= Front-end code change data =
○ ○ ○ ○ ○
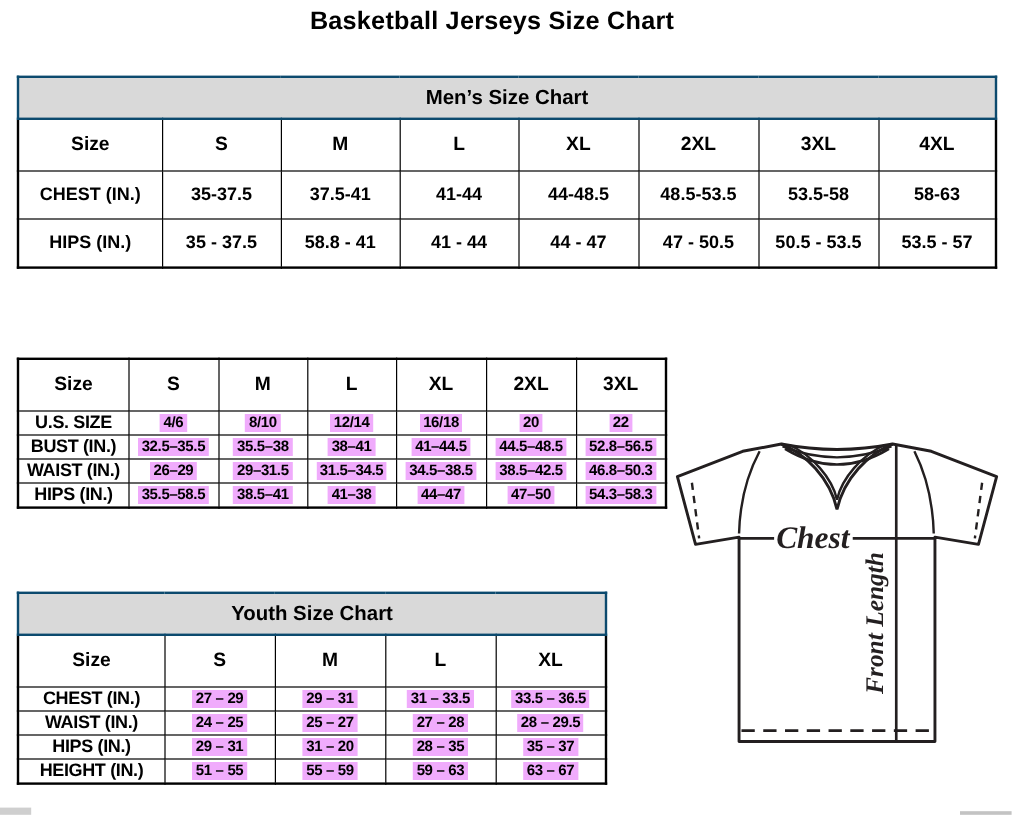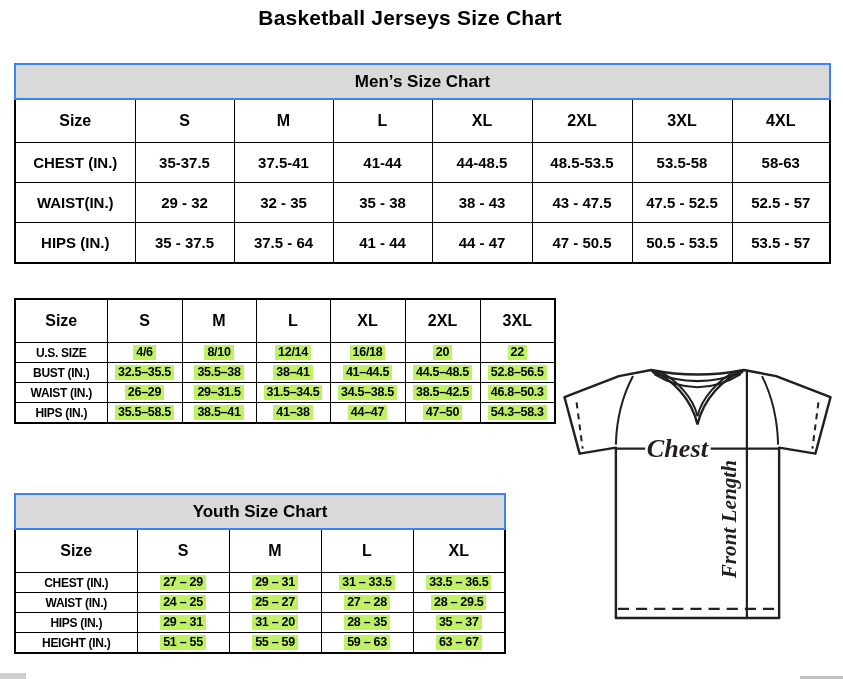"Men’s Size Chart" tr.bar th { border: 2px solid #3b82f6 -> 2px solid #0c4a6e }
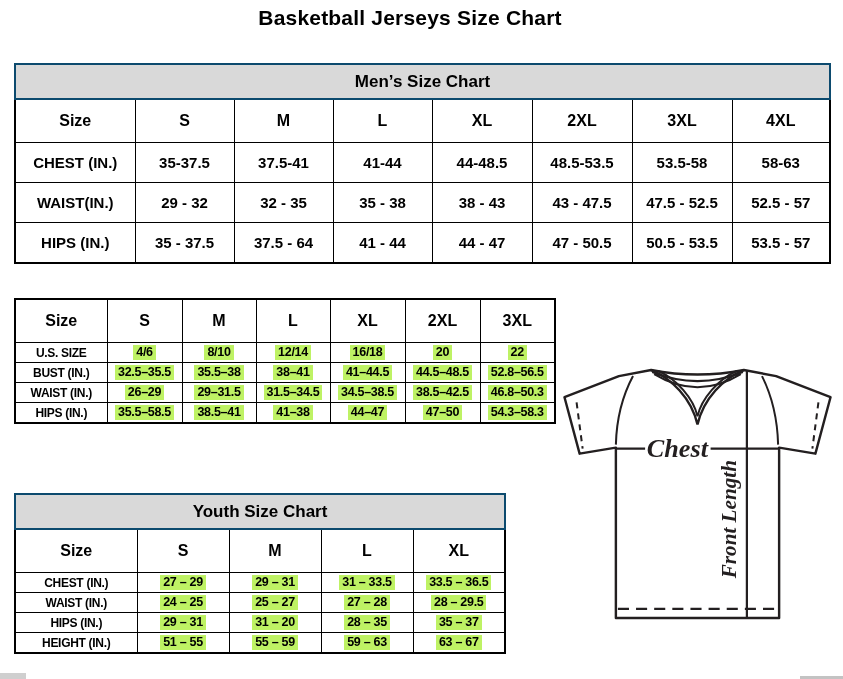"WAIST(IN.)" tr { html: <tr> <td>WAIST(IN.)</td> <td>29 - 32</td> <td>32 - 35</td> <td>35 - 38</td> <td>38 - 43</td> <td>43 - 47.5</td> <td>47.5 - 52.5</td> <td>52.5 - 57</td> </tr> -> none }
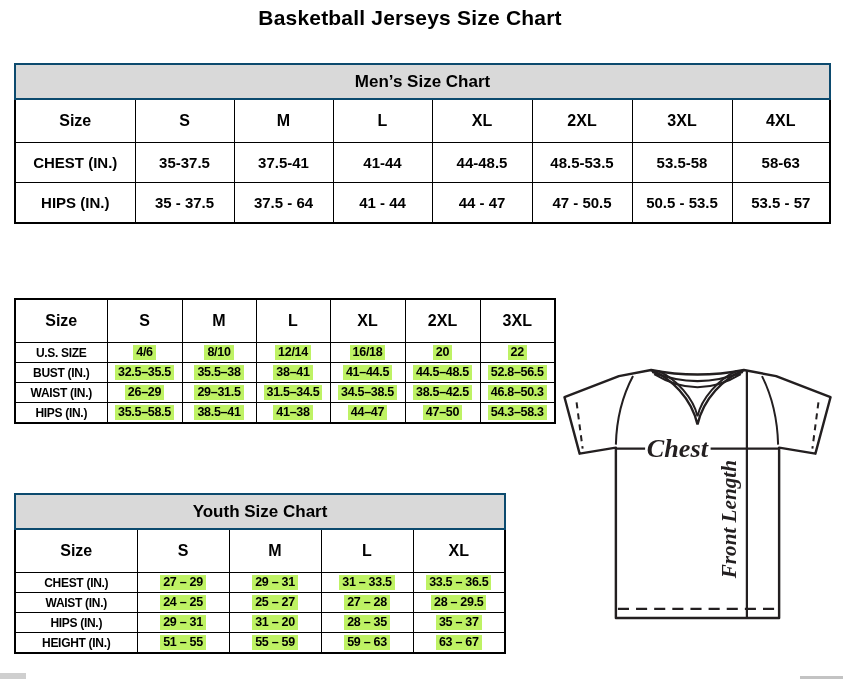"37.5 - 64" td { text: 37.5 - 64 -> 58.8 - 41 }
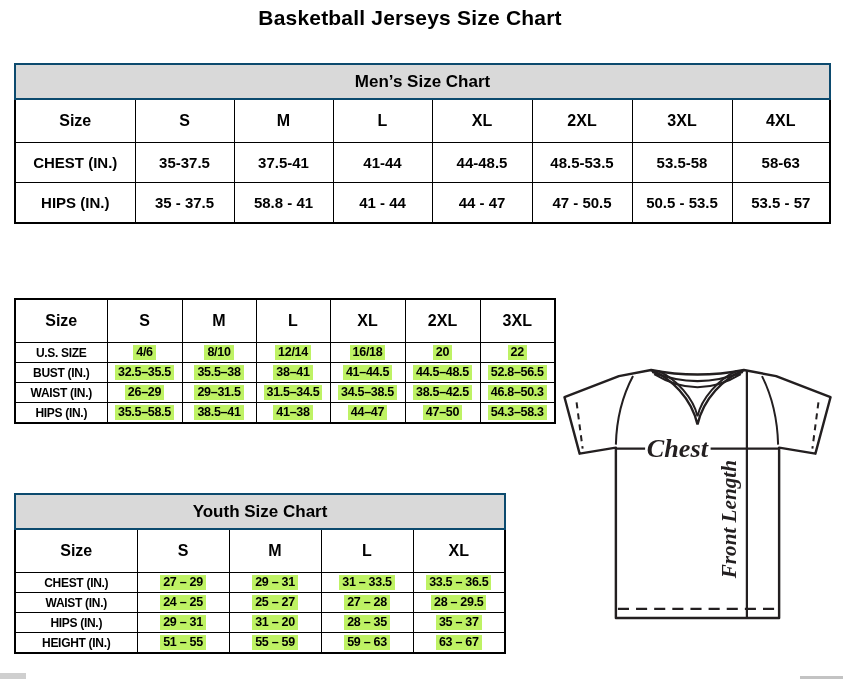"U.S. SIZE" .t-cond td.rowlabel { font-size: 12px -> 15px }
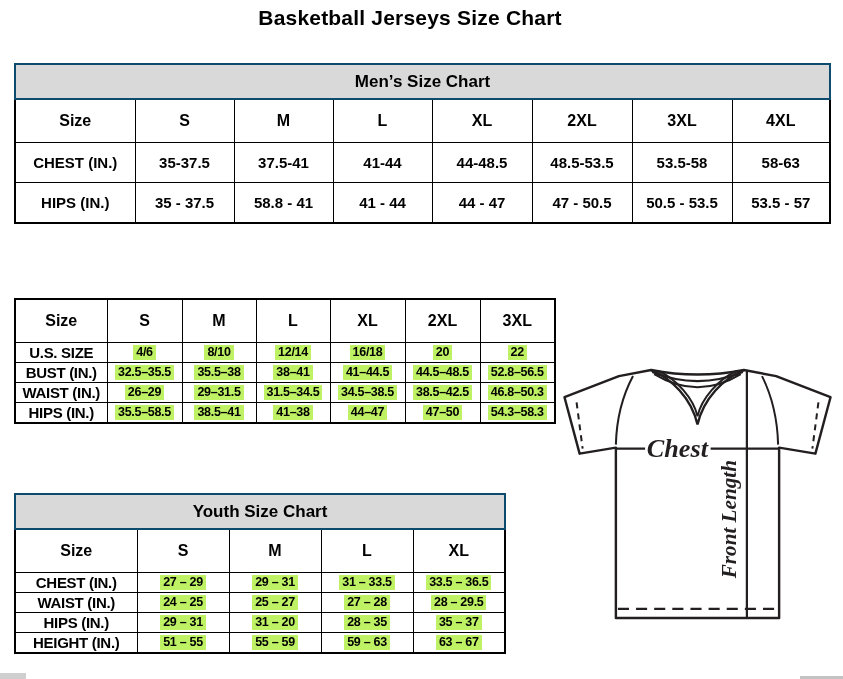"4/6" .hl { background: #bef264 -> #f0abfc }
○ ○ ○ ○ ○
= Assigned task =
Each line from the one with "font-size: 12px ->" through the final line of the records must be copied exactly, with no pictures and no additional lines.

= Answer section =
"U.S. SIZE" .t-cond td.rowlabel { font-size: 12px -> 15px }
"4/6" .hl { background: #bef264 -> #f0abfc }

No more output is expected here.